Question

 

By way of comparison, detail the STING-dependent pathways using the mammalian DNA sensors DAI (DNA-activator of interferon), DDX41, and IFI16. What are the key common players in this pathway and what is the ultimate transcription factor involved in each?

Answer 1

STING acts as an adaptor protein in the dsDNA sensing pathway But it is not activated directly by DNA molecules. Actually, STING responds to DNA sensing proteins and molecules which are called cyclic dinucleotides (CDNs). These are derived from infectious agents exogenously or are produced by the mammalian dsDNA sensor cGAS (cyclic GMP-AMP synthase). This is universally expressed STING-activating DNA sensors. It is capable of catalysing a unique form of CDN endogenously during DNA recognition. This molecule is comprised of one 3′-5′ phosphodiester bond and a non-canonical 2′-5′ linkage between adenosine and guanosine, hence, it is named as 2′-3′ cGAMP. It has been found that the change of phosphodiester linkage in 2′-3′ cGAMP results in a higher binding affinity to STING and this leads to an augmented type I interferon response.
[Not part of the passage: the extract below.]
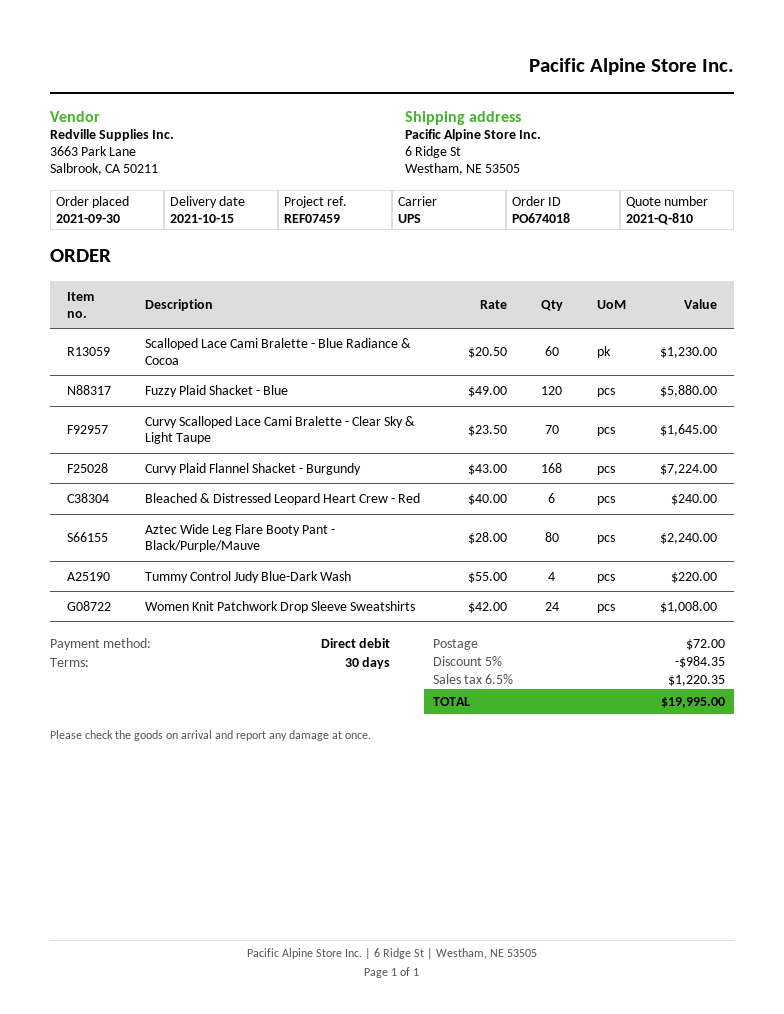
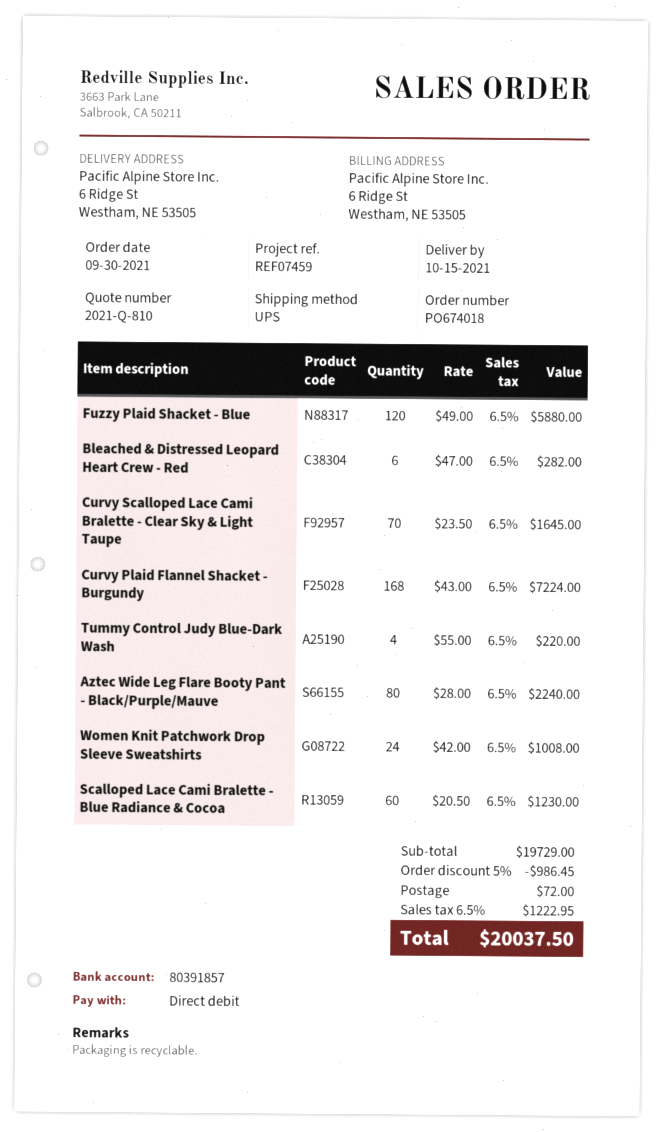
Bleached & Distressed Leopard Heart Crew - Red: 6 x 40.00 = 240.00 -> 6 x 47.00 = 282.00
discount: 5% = 984.35 -> 5% = 986.45
tax: 6.5% = 1220.35 -> 6.5% = 1222.95
total: 19995.00 -> 20037.50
Fig. 1 STING activation pathways.

The Cytoplasmic DNA, released from DNA viruses or reverse transcribed from the RNA viral genome induce direct interaction between STING and DNA sensors such as DDX41, IFI16, and DAI. STING mediates antiviral responses with in the DNA sensors including DNA-dependent activator of IFN-regulatory factor (DAI), IFNγ-inducible protein 16 (IFI16), DEAD-Box Helicase 41 (DDX41) and components of the RNA-sensing pathways as shown in figure 1. The DNA sensor DAI is the first identified activator for STING. Its expression is highly cell-type and tissue-specific.